MATERIAL FOR THIS TASK:
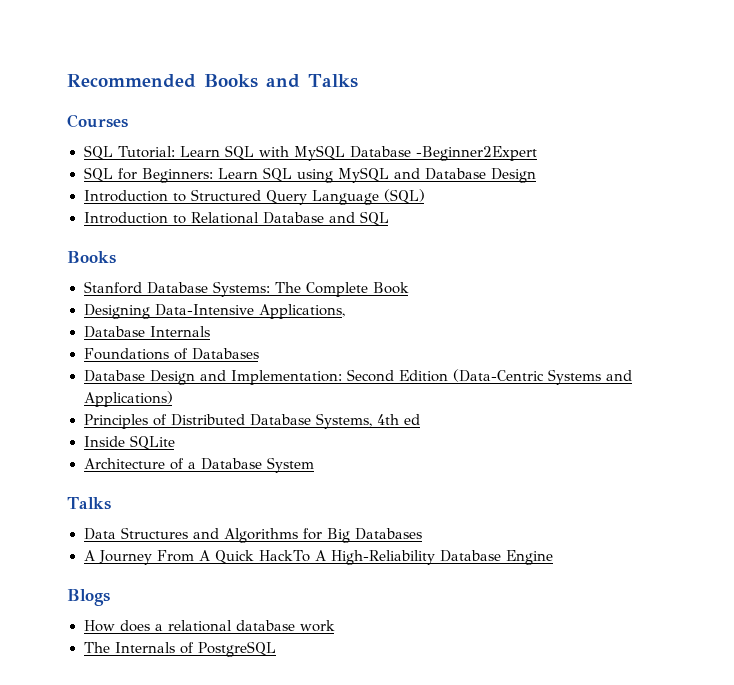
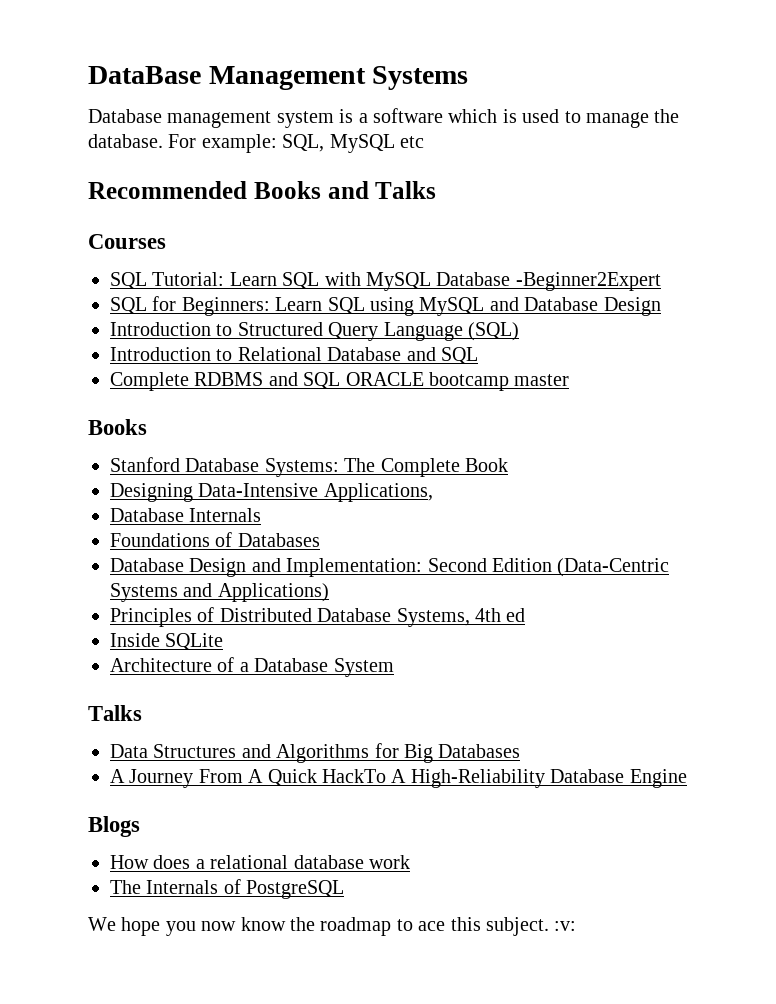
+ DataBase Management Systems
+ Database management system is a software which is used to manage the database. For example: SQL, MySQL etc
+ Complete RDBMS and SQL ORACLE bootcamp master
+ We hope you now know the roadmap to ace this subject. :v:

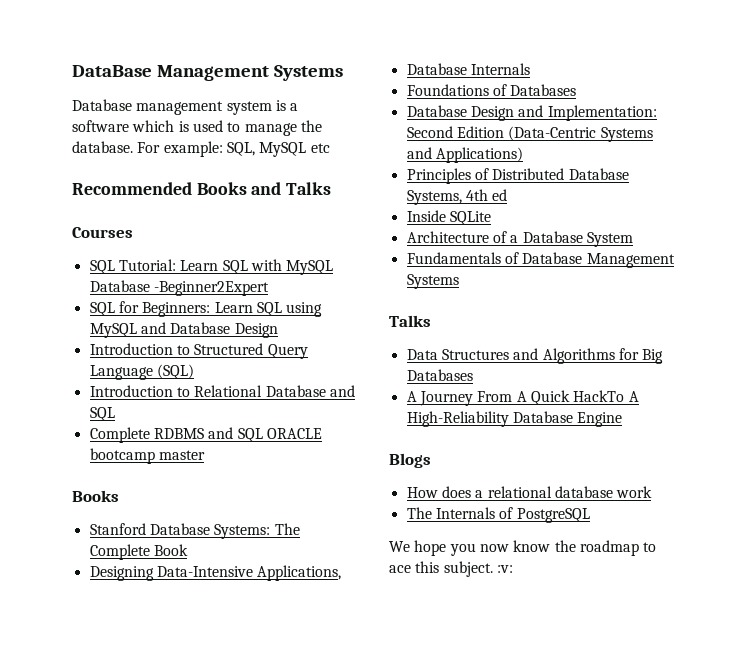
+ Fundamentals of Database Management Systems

TASK DESCRIPTION: From the data, collect all lines where the string "Systems" appears.

EXERCISE RESPONSE:
+ DataBase Management Systems
+ Fundamentals of Database Management Systems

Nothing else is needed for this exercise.